Wiadomość wyedytowana przez autora: 24 marca 2013, 16:14
-
Vivien, swietne powiedzonko "Ja musze ciaze wynosic a ty musisz mnie znosic ". Podkradam. Mnie tez nie chce sie zbytnio makijazu robic, jak nigdy jest on bardzo bardzo delikatny. Darijka, prywatna polozna to marzenie wiekszosci z nas, mnie niestety nie bedzie na nia stac, ale uwazam ze to swietna sprawa.
darijka lubi tę wiadomość
-
no właśnie czytałam, że kosztuje około 1000 zł, jak zobaczyłam tą sumkę za pomoc przez kilka godzin to mnie trochę ścięło, ale stwierdziłam z moim, że jakoś może uzbieramy te pieniążki do listopada.jest to mój pierwszy poród i mam dużo obaw a jednak jakby była przy mnie taka osoba to czułabym się spokojniejsza zresztą ja tu gadu gadu a jeszcze serduszka nie usłyszałam we wtorek się okaże czy wszystko na razie gra.
-
Darijka, trzeba byc dobrej mysli O, ja tez we wtorek mam wizyte, ale niestety nie u mojego gina tylko u jakiegos innego ;/ Do mojego jestem zapisana dopiero na 12 kwietnia. We wtorek pojde sie upewnie czy oby wszystko gra. 1000 zl w sumie to duzo i nie duzo, zalezy jak na to patrzec. W zasadzie to moze i ja rozwaze taka opcje
-
rubi67 wrote:Vivien, swietne powiedzonko "Ja musze ciaze wynosic a ty musisz mnie znosic ". Podkradam. Mnie tez nie chce sie zbytnio makijazu robic, jak nigdy jest on bardzo bardzo delikatny. Darijka, prywatna polozna to marzenie wiekszosci z nas, mnie niestety nie bedzie na nia stac, ale uwazam ze to swietna sprawa.
podkradaj,podkradaj
wkoncu trzeba dawac mezowi kontra wrazie wypadku
Co do poloznej napewno fajna sprawa,ale patrzcie zeby mials duze doswiadczenie i porod za soba.Bo ksiazkowe rady kazdy moze sie wyuczycrubi67 lubi tę wiadomość
-
dokładnie dużo i nie dużo. jak pójde do ginka spytam się i wezmę sobie namiary na te położne. mi się wydaje, że lepiej dać te 1000 zł połoznej i być spokojniejszym niż jakby coś było nie tak to latać i dawać w łapę, żeby któraś się bardziej zainteresowała. ja czytam opinie z mojego szpitala, to jedna pisze, że opieka rewelacyjna, a drugia, że zależy na jaką zmianę trafisz. ja to wolę chuchać na zimne tymbardziej, że straszna panikara jestem
rubi67 lubi tę wiadomość
-
rubi67 wrote:Darijka, trzeba byc dobrej mysli O, ja tez we wtorek mam wizyte, ale niestety nie u mojego gina tylko u jakiegos innego ;/ Do mojego jestem zapisana dopiero na 12 kwietnia.
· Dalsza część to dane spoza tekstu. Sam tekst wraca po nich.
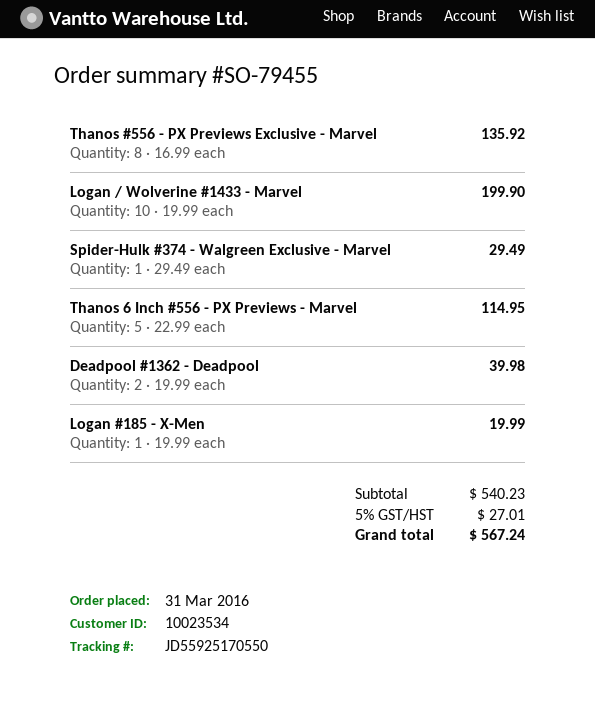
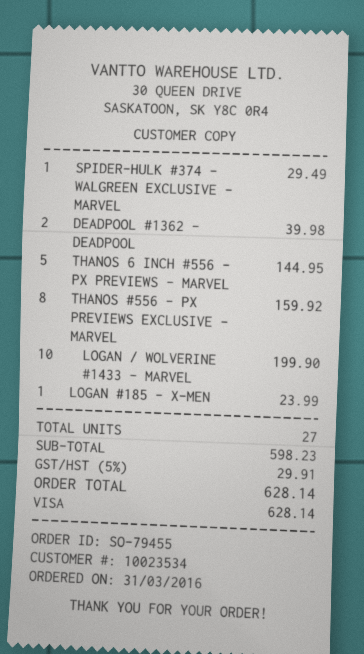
Thanos #556 - PX Previews Exclusive - Marvel: 8 for 135.92 -> 8 for 159.92
Thanos 6 Inch #556 - PX Previews - Marvel: 5 for 114.95 -> 5 for 144.95
Logan #185 - X-Men: 1 for 19.99 -> 1 for 23.99
subtotal: 540.23 -> 598.23
tax: 5% = 27.01 -> 5% = 29.91
total: 567.24 -> 628.14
We wtorek pojde sie upewnie czy oby wszystko gra. 1000 zl w sumie to duzo i nie duzo, zalezy jak na to patrzec. W zasadzie to moze i ja rozwaze taka opcje
ja jak byłam w 5 tygodniu u ginka to był tylko malutki pęcherzyk 4,5 mm. daj znac jak tam u Ciebie po wizycie.rubi67 lubi tę wiadomość
-
Kurcze pierwsze slysze, ze jak sa jakies krostki na twarzy to bedzie dziewczynka:) generalnie nie wierze, w zadne z tych zabobonow:))) mnie na szczescie nic nie bierze, chorobska mnie omijaja na razie, choc w pracy wszyscy chorzy:( biore witaminki, duzo wody z cytryna i staram sie duzo odpoczywac. Co do prywatnej poloznej, to super sprawa:) 1000zl to w sumie nie jest jakas wygorowana cena, pamietaj, ze zawsze mozesz do niej zadzwonic, umowic sie na spotkanie i rozwiac swoje watpliwosci. Z lekarzem nie zawsze jest taka szansa... Tez o tym myslalam, ale jeszcze mamy duzo czasu:) koniecznie chce sie zapisac do szkoly rodzenia. Przegladalam oferty i w sumie jest dosc szeroki wybor, takze nie powinno byc problemu z dokonaniem wyboru.